Maine Senator Olympia Snowe’s idea of creating a public option as only a fallback if private insurance companies fail to produce genuine competition seems to be gaining currency at both ends of Pennsylvania Avenue at the moment. Today’s Washington Post has new details on how a “trigger” would work:
…in recent days, the White House has aggressively pursued a deal with Sen. Olympia J. Snowe (R-Maine), a member of the Gang of Six. She favors a slimmed-down bill that would take effect more slowly and would create a public insurance plan only if private insurance companies do not offer better coverage at lower rates. Under Snowe’s “safety-net option,” aides said, private insurance companies would be asked to develop plans affordable to 95 percent of the population in a given state or region.
In areas where private firms do not comply by 2013 — when people are scheduled to begin entering a new federal insurance exchange — a nonprofit insurance plan sponsored by the government would be added to the list of private options.
What is “affordable”? We we noted yesterday, that is a key question underpinning the entire health reform effort. Here, from yesterday’s NYT, is Snowe’s idea:
The public insurance plan would be offered in any state where fewer than 95 percent of the residents had access to affordable coverage.
Congress would define “affordable” with a sliding scale based on income.
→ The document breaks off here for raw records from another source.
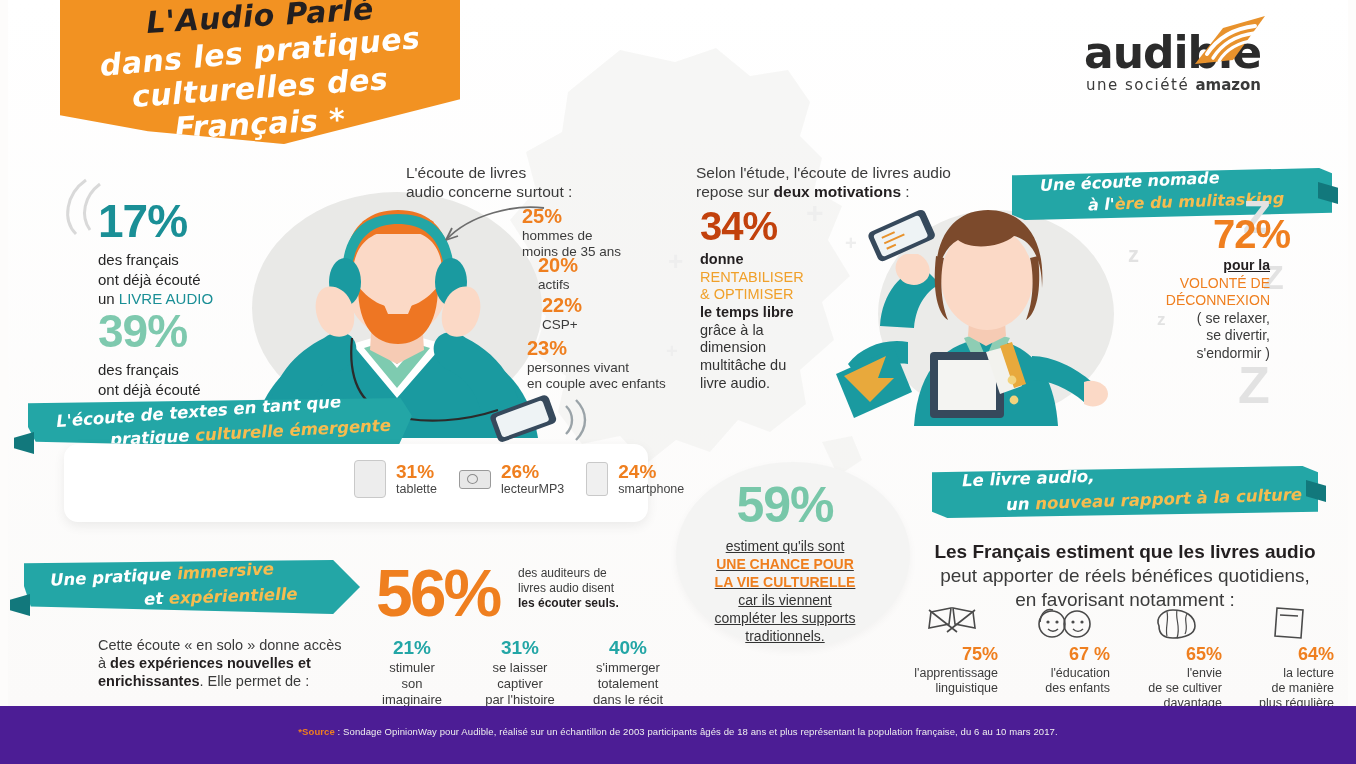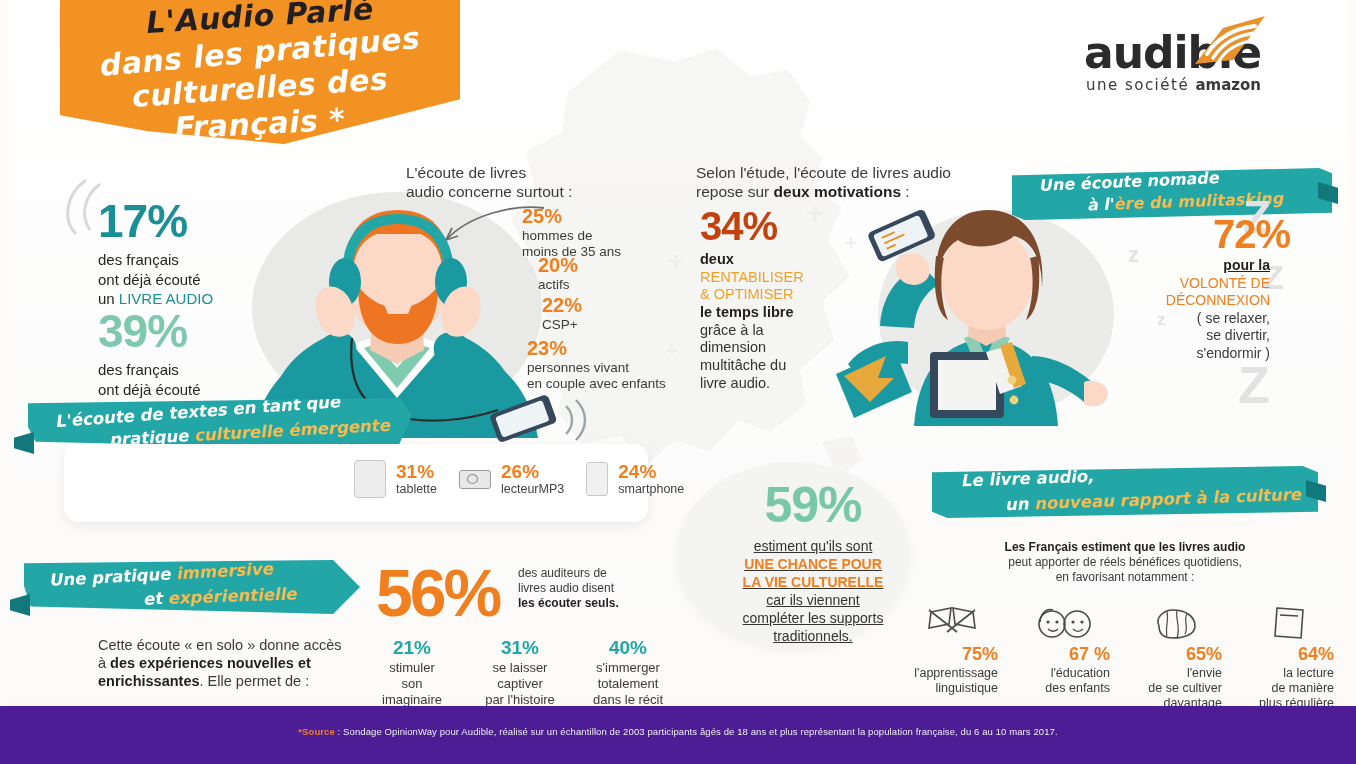"deux" div.bk { text: deux -> donne }
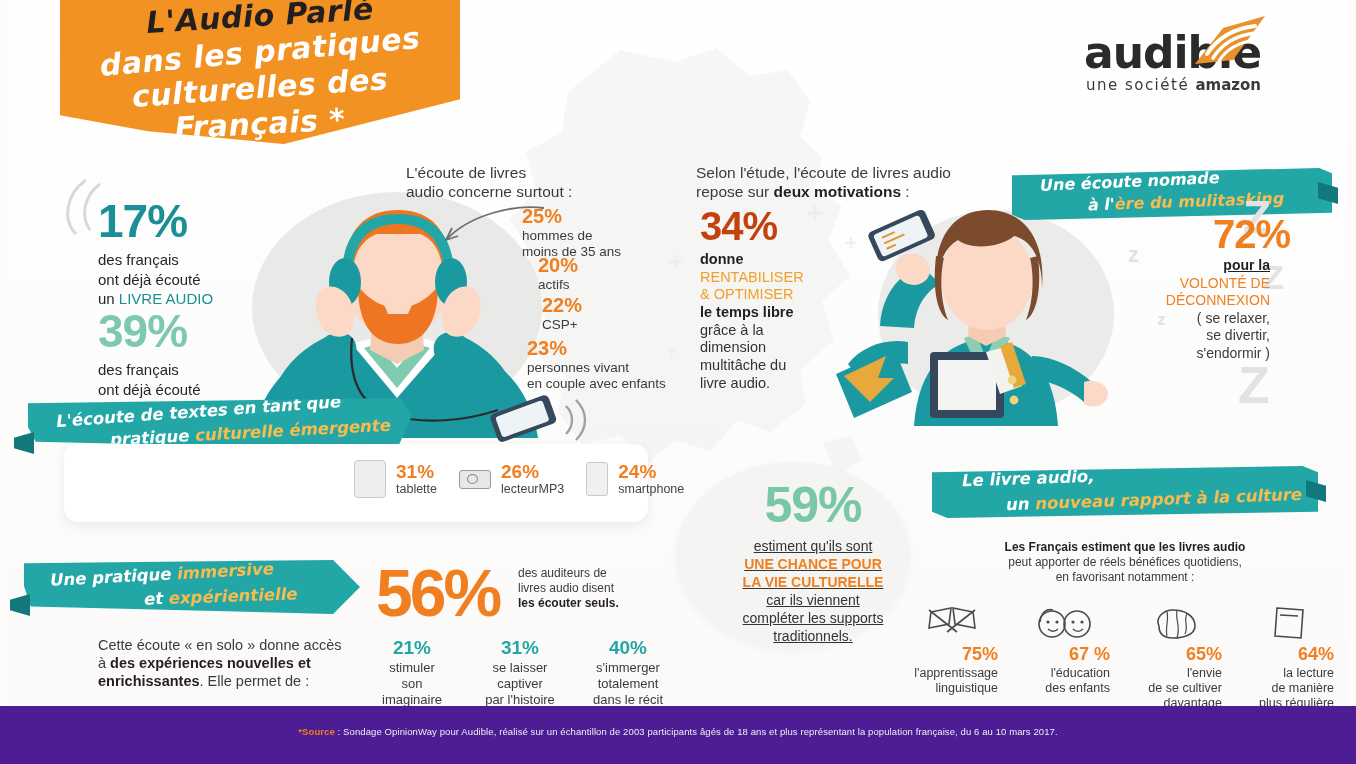"59%" div.abs { left: 696px -> 668px }
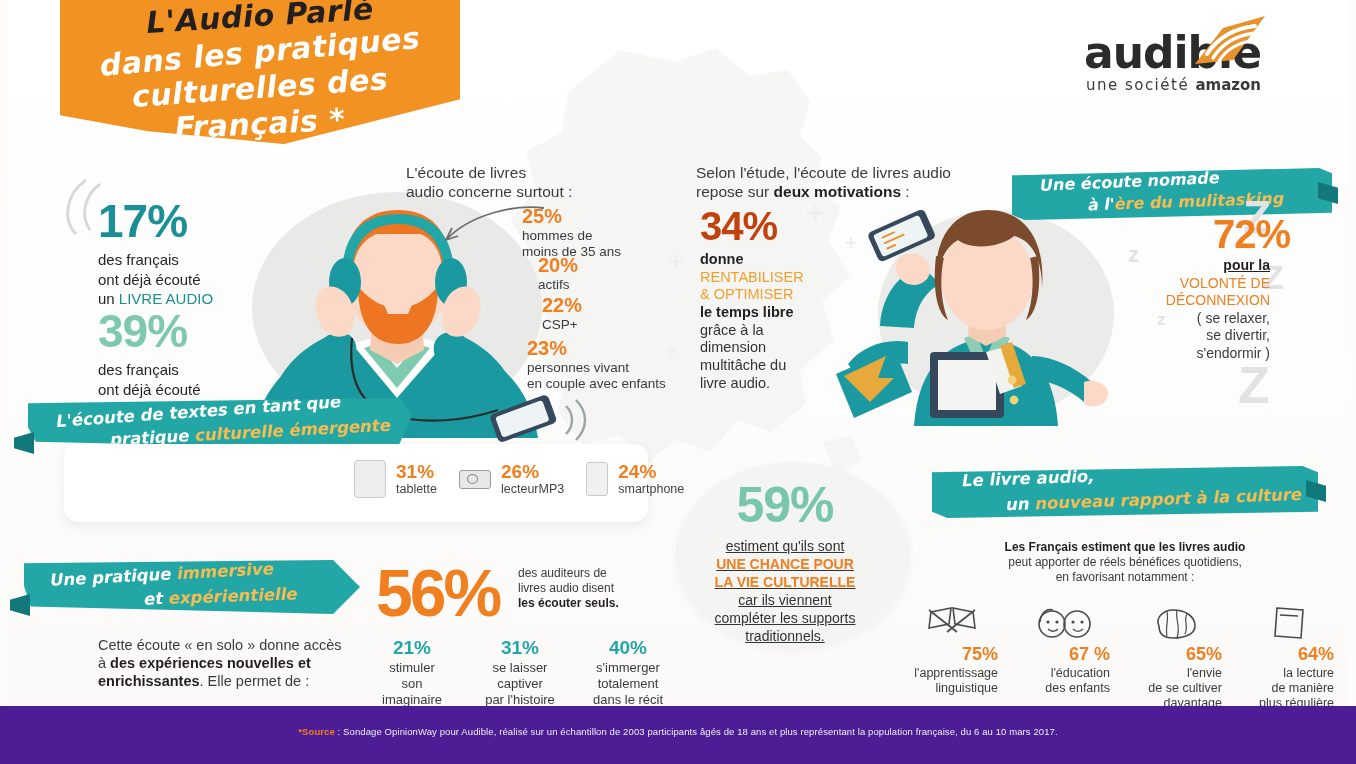"Les Français estiment que les" div.lead { font-size: 12px -> 19px }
Under a proposal being considered by the Finance Committee, Medicaid would be extended to anyone with income less than 133 percent of the poverty level ($29,327 for a family of four).
For people with incomes just above that level, insurance would be considered affordable if they could find a policy with premiums equal to no more than, say, 3 percent or 4 percent of their income. For people with incomes exceeding three times the poverty level ($66,150 for a family of four), insurance might be deemed unaffordable if the premiums were more than, say, 12.5 percent to 15 percent of their income.
The theory here, of course, is that this is another way of reaching President Obama’s stated goal for a public option, which is to keep insurance companies “honest.” And it is an idea that White House Chief of Staff Rahm Emanuel has been flirting with for months.
Insurance companies are likely to go along as well. They backed a similar trigger mechanism when it was used with the Medicare prescription drug program a few years back: The government would be allowed into the market only if private insurance companies weren’t competitive enough on their own. That “trigger” has never been pulled. But for those who advocate a public plan, this is likely to be seen as the weakest possible option, short of dropping it altogether. It would be, in their view, a mirage.